An attempt to get the lipid profile in pork to mirror the profile of beef has been tried. The premise is that by feeding pigs a diet high in SFA fat (eg. beef tallow), pigs would have a more beefy flavour but the experimental evidence shows that when feeding pigs either, beef tallow, coconut oil, or palm oil, which all have a much higher SFA content than normal pig feed, the PUFA to SFA ratio stays relatively the same in the pork [2]. For instance, feeding 5% coconut oil increased the SFA content ~3% [3] but the fat in a typical 28g ground pork burger is still ~1.6g of PUFA and 6.6g of SFA, which is 4X the amount of PUFA in a beef burger, according to USDA nutrition data (http:// nutritiondata.self.com) TASTE and ODOUR. The PUFA and MUFA fats are generally considered as being healthier than SFA, unless it is trans-fat.
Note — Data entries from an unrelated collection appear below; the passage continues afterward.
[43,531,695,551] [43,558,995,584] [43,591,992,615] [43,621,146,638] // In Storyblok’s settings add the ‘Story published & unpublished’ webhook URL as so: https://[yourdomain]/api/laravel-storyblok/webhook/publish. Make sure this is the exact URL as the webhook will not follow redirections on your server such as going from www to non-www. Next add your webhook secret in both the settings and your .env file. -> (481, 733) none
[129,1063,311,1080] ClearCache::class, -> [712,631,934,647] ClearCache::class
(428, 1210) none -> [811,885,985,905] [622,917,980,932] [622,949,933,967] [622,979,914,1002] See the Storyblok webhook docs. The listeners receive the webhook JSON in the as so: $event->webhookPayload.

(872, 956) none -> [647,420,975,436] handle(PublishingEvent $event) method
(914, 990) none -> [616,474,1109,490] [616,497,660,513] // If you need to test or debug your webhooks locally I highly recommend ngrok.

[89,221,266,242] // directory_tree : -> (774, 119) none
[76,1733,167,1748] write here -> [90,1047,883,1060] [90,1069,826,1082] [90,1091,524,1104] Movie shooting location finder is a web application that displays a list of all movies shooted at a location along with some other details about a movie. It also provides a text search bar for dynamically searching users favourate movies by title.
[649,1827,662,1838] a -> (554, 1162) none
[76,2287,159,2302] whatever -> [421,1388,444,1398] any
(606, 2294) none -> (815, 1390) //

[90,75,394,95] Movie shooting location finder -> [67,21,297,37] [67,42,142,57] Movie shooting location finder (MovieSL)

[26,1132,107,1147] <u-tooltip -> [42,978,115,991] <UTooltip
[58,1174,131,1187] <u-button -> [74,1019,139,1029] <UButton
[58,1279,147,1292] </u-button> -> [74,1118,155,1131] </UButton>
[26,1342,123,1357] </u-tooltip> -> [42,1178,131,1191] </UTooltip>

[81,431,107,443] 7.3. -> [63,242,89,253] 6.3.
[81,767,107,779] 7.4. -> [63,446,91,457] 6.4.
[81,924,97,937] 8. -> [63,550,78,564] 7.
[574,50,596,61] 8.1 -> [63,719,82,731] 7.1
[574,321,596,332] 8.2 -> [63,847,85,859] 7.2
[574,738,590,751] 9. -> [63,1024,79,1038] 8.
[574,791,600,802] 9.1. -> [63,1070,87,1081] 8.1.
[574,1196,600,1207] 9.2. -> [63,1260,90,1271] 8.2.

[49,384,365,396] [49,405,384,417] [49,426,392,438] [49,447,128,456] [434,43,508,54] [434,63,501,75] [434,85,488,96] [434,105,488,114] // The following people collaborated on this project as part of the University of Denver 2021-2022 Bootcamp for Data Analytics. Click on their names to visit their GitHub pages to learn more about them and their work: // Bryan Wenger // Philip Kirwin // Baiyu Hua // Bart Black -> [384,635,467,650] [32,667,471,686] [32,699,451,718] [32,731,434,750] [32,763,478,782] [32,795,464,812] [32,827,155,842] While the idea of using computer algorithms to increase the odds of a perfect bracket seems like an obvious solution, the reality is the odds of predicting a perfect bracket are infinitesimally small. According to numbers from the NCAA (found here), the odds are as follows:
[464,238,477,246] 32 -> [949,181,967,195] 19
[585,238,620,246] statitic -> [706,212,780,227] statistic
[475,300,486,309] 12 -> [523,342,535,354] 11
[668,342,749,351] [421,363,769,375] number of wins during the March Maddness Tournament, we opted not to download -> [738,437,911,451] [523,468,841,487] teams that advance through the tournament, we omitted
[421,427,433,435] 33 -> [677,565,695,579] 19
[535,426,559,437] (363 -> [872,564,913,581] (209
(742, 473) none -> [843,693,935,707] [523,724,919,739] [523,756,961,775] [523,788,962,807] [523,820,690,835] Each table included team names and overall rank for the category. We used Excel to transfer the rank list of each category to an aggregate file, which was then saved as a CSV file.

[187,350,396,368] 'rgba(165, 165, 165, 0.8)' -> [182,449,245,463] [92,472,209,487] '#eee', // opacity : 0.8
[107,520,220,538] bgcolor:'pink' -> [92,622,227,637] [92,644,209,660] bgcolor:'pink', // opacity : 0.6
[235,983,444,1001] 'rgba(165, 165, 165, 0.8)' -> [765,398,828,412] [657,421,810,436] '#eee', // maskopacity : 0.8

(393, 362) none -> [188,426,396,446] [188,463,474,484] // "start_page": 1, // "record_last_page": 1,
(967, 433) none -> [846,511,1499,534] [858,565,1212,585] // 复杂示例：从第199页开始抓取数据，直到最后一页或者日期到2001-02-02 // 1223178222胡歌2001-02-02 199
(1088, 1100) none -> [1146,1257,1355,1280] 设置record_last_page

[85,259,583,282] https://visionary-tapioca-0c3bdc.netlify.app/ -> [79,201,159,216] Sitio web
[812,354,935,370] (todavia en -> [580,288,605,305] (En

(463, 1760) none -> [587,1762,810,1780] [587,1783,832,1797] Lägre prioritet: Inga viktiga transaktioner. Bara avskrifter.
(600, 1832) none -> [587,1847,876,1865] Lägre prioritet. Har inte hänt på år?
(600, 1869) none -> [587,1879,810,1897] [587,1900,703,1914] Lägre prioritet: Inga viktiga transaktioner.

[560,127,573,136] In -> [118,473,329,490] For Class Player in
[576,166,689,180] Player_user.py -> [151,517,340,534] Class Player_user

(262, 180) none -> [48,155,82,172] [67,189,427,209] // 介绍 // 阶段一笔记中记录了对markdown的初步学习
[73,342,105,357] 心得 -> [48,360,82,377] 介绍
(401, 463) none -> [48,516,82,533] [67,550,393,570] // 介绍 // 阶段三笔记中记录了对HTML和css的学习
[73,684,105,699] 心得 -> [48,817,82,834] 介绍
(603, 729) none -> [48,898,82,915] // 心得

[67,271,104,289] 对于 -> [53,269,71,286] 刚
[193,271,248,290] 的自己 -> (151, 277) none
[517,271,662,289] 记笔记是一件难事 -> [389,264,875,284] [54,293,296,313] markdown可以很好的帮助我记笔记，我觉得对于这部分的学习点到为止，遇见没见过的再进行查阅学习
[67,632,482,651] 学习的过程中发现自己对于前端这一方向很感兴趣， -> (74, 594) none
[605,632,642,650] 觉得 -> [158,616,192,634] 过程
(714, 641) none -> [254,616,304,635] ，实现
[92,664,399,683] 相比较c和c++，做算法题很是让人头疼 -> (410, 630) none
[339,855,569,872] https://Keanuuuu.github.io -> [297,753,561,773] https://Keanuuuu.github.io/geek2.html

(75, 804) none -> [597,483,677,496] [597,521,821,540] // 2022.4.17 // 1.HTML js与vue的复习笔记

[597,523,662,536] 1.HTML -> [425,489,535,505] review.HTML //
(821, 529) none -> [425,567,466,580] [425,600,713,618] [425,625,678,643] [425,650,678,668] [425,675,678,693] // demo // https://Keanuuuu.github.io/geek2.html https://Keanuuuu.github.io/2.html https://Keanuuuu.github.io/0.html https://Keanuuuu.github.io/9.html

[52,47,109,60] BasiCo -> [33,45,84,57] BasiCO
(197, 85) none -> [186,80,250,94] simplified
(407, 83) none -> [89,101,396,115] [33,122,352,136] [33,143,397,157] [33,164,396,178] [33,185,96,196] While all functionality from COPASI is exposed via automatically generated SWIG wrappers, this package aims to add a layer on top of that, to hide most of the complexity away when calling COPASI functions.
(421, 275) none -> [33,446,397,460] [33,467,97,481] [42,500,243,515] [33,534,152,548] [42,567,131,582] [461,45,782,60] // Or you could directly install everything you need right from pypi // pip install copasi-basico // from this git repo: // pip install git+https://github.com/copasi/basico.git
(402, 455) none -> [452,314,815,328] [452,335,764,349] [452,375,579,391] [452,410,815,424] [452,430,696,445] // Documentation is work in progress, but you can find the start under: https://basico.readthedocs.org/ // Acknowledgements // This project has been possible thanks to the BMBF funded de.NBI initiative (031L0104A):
The MUFA oleic acid (C18:1) is an 18 carbon molecule with one cis unsaturated bond at the 9 position and is the most common MUFA beef fat. It brings a pleasant taste to meat and is also found in olive oil. Of the PUFAs, linoleic acid (C18:2 omega-6) and linolenic acid (C18:3 omega-3) are essential to the human diet and a balance of the two are needed for health. Pork fat naturally has a greater amount of PUFA than beef, and the proportion in the fat can be altered more easily than in cattle, making it easier to market a burger that matches the dietary requirements and can be marketed as 'healthy'.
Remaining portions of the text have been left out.